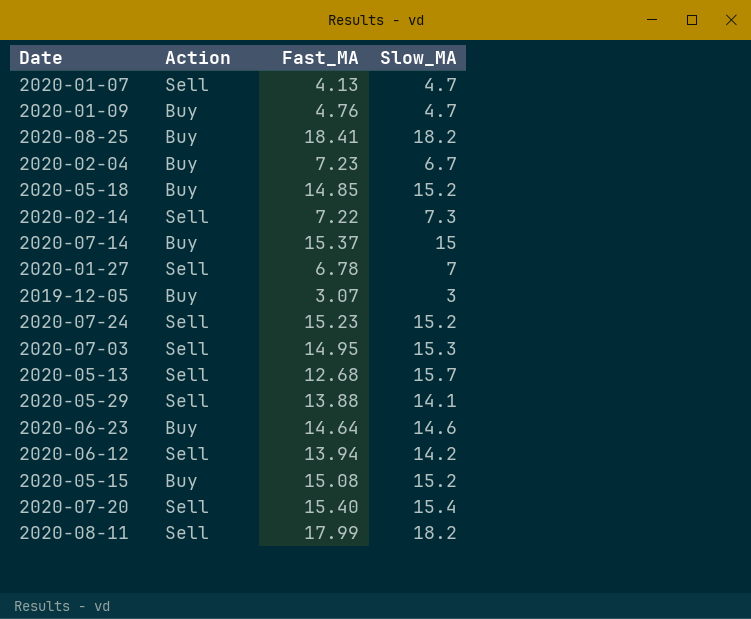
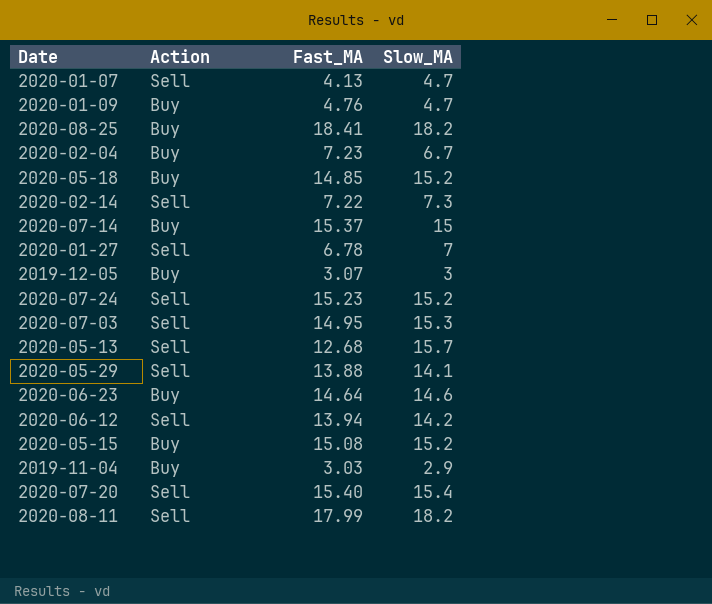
row 2019-11-04: none -> Buy | 3.03 | 2.9

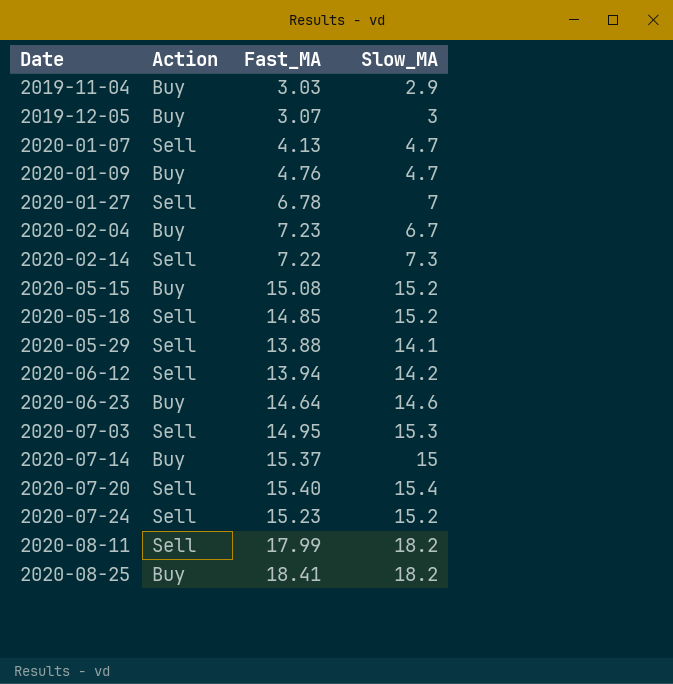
row order: none -> Date ascending
row 2020-05-13: Sell | 12.68 | 15.7 -> none
2020-05-18 | Action: Buy -> Sell

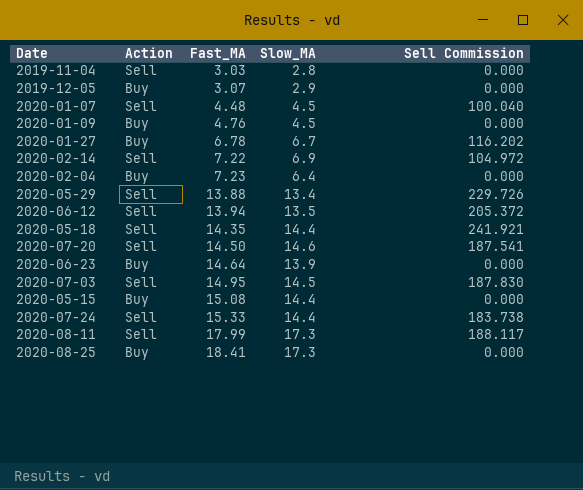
row order: Date ascending -> Fast_MA ascending
column Sell Commission | position: none -> 5
row 2020-07-14: Buy | 15.37 | 15 -> none
2019-11-04 | Action: Buy -> Sell
2019-11-04 | Slow_MA: 2.9 -> 2.8
2019-12-05 | Slow_MA: 3 -> 2.9
2020-01-07 | Fast_MA: 4.13 -> 4.48
2020-01-07 | Slow_MA: 4.7 -> 4.5
2020-01-09 | Slow_MA: 4.7 -> 4.5
2020-01-27 | Action: Sell -> Buy
2020-01-27 | Slow_MA: 7 -> 6.7
2020-02-14 | Slow_MA: 7.3 -> 6.9
2020-02-04 | Slow_MA: 6.7 -> 6.4
2020-05-29 | Slow_MA: 14.1 -> 13.4
2020-06-12 | Slow_MA: 14.2 -> 13.5
2020-05-18 | Fast_MA: 14.85 -> 14.35
2020-05-18 | Slow_MA: 15.2 -> 14.4
2020-07-20 | Fast_MA: 15.40 -> 14.50
2020-07-20 | Slow_MA: 15.4 -> 14.6
2020-06-23 | Slow_MA: 14.6 -> 13.9
2020-07-03 | Slow_MA: 15.3 -> 14.5
2020-05-15 | Slow_MA: 15.2 -> 14.4
2020-07-24 | Fast_MA: 15.23 -> 15.33
2020-07-24 | Slow_MA: 15.2 -> 14.4
2020-08-11 | Slow_MA: 18.2 -> 17.3
2020-08-25 | Slow_MA: 18.2 -> 17.3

=====

EXERCISE OBJECTIVE — Where a line above contains the word "Date", show that line.

YOUR RESPONSE —
row order: none -> Date ascending
row order: Date ascending -> Fast_MA ascending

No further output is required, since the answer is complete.